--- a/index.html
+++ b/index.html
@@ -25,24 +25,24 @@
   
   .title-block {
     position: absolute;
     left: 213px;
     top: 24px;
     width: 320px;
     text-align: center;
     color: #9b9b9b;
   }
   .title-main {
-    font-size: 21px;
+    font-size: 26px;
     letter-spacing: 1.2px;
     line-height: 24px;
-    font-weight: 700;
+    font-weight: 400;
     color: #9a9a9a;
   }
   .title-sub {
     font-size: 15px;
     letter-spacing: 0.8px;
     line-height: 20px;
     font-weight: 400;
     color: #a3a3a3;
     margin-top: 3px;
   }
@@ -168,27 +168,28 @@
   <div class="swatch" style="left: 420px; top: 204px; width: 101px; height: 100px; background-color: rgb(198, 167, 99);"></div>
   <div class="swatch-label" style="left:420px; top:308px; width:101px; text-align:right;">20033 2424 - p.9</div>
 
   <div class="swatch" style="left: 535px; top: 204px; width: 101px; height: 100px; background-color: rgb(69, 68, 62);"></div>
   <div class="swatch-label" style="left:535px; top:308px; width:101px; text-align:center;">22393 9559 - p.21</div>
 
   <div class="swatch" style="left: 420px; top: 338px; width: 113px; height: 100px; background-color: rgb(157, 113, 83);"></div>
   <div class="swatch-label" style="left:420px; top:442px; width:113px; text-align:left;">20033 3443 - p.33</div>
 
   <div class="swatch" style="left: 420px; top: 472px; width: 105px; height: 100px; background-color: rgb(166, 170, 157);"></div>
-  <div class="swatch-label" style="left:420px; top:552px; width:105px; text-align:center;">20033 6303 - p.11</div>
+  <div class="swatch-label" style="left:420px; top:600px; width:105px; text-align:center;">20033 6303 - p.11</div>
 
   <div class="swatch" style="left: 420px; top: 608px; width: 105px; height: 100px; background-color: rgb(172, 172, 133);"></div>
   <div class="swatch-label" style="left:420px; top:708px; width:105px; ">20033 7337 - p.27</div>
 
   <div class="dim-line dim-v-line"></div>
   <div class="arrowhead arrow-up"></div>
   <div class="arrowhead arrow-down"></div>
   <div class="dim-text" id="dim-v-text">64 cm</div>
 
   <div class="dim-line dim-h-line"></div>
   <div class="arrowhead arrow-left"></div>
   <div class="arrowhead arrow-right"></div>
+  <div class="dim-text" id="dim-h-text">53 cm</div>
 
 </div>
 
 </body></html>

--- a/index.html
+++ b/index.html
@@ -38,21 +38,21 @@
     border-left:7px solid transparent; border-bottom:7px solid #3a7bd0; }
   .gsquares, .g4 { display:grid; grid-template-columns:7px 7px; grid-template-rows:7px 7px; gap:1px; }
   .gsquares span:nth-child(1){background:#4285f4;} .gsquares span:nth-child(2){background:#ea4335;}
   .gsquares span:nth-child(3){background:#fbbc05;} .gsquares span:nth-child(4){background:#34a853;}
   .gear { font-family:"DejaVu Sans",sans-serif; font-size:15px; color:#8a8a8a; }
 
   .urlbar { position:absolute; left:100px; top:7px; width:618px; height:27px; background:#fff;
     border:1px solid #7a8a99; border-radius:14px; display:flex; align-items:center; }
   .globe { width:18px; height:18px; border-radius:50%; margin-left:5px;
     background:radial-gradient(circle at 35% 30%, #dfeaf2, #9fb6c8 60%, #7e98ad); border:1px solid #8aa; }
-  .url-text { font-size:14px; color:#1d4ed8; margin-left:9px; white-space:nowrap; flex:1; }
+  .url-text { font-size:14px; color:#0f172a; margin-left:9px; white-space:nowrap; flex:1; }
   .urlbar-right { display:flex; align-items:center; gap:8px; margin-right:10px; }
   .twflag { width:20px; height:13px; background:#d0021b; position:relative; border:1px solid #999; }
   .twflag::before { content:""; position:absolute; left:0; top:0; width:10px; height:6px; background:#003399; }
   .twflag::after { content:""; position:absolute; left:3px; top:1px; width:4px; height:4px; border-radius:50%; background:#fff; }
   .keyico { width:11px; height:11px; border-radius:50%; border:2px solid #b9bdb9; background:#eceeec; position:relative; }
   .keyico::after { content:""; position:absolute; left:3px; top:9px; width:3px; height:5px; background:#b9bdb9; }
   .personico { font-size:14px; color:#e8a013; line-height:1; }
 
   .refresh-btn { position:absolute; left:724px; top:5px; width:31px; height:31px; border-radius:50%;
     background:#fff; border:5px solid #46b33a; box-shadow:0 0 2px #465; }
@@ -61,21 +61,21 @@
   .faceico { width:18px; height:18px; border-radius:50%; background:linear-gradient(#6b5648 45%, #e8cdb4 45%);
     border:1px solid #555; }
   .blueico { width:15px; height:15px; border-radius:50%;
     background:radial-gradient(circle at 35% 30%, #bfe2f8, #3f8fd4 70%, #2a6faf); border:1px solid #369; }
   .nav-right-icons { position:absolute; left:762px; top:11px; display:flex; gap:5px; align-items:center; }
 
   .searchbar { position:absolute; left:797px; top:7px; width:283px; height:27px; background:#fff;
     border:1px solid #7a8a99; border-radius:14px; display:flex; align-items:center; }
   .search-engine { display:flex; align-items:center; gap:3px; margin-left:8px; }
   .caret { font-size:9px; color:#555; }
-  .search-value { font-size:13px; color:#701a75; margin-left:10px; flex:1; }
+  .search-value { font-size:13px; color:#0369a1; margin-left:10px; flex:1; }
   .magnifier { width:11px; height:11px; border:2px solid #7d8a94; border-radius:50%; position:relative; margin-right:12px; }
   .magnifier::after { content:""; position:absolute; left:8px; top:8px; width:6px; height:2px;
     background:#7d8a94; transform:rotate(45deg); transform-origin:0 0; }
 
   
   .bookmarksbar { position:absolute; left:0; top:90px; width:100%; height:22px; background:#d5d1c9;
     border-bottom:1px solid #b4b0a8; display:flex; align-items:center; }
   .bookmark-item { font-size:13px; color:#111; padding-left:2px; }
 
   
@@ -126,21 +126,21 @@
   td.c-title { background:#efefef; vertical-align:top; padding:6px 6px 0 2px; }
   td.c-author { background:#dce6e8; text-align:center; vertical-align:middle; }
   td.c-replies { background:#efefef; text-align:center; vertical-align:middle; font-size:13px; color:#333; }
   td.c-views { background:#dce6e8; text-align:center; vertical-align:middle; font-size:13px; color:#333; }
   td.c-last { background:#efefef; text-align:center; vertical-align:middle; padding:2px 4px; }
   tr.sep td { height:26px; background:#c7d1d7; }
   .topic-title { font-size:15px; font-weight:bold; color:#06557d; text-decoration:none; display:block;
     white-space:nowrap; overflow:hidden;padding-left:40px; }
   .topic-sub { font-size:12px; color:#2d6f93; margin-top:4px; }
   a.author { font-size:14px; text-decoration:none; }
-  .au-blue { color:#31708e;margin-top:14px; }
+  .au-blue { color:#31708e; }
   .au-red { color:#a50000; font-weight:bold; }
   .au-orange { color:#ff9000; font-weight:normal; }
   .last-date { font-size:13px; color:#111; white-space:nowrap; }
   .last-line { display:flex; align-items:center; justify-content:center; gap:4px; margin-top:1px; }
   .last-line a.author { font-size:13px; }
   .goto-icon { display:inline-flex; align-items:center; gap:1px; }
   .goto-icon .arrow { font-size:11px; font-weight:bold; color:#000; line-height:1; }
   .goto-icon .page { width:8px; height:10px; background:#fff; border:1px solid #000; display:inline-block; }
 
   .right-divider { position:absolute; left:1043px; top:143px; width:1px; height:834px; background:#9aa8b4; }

*AIM OF THE EXERCISE*. Only those lines of the entries above that run from the line containing "-25,24 +25,24 @@" to the line containing "420px; top: 472px;", both included, should be transcribed exactly.

*ANSWER SECTION*.
@@ -25,24 +25,24 @@
   
   .title-block {
     position: absolute;
     left: 213px;
     top: 24px;
     width: 320px;
     text-align: center;
     color: #9b9b9b;
   }
   .title-main {
-    font-size: 21px;
+    font-size: 26px;
     letter-spacing: 1.2px;
     line-height: 24px;
-    font-weight: 700;
+    font-weight: 400;
     color: #9a9a9a;
   }
   .title-sub {
     font-size: 15px;
     letter-spacing: 0.8px;
     line-height: 20px;
     font-weight: 400;
     color: #a3a3a3;
     margin-top: 3px;
   }
@@ -168,27 +168,28 @@
   <div class="swatch" style="left: 420px; top: 204px; width: 101px; height: 100px; background-color: rgb(198, 167, 99);"></div>
   <div class="swatch-label" style="left:420px; top:308px; width:101px; text-align:right;">20033 2424 - p.9</div>
 
   <div class="swatch" style="left: 535px; top: 204px; width: 101px; height: 100px; background-color: rgb(69, 68, 62);"></div>
   <div class="swatch-label" style="left:535px; top:308px; width:101px; text-align:center;">22393 9559 - p.21</div>
 
   <div class="swatch" style="left: 420px; top: 338px; width: 113px; height: 100px; background-color: rgb(157, 113, 83);"></div>
   <div class="swatch-label" style="left:420px; top:442px; width:113px; text-align:left;">20033 3443 - p.33</div>
 
   <div class="swatch" style="left: 420px; top: 472px; width: 105px; height: 100px; background-color: rgb(166, 170, 157);"></div>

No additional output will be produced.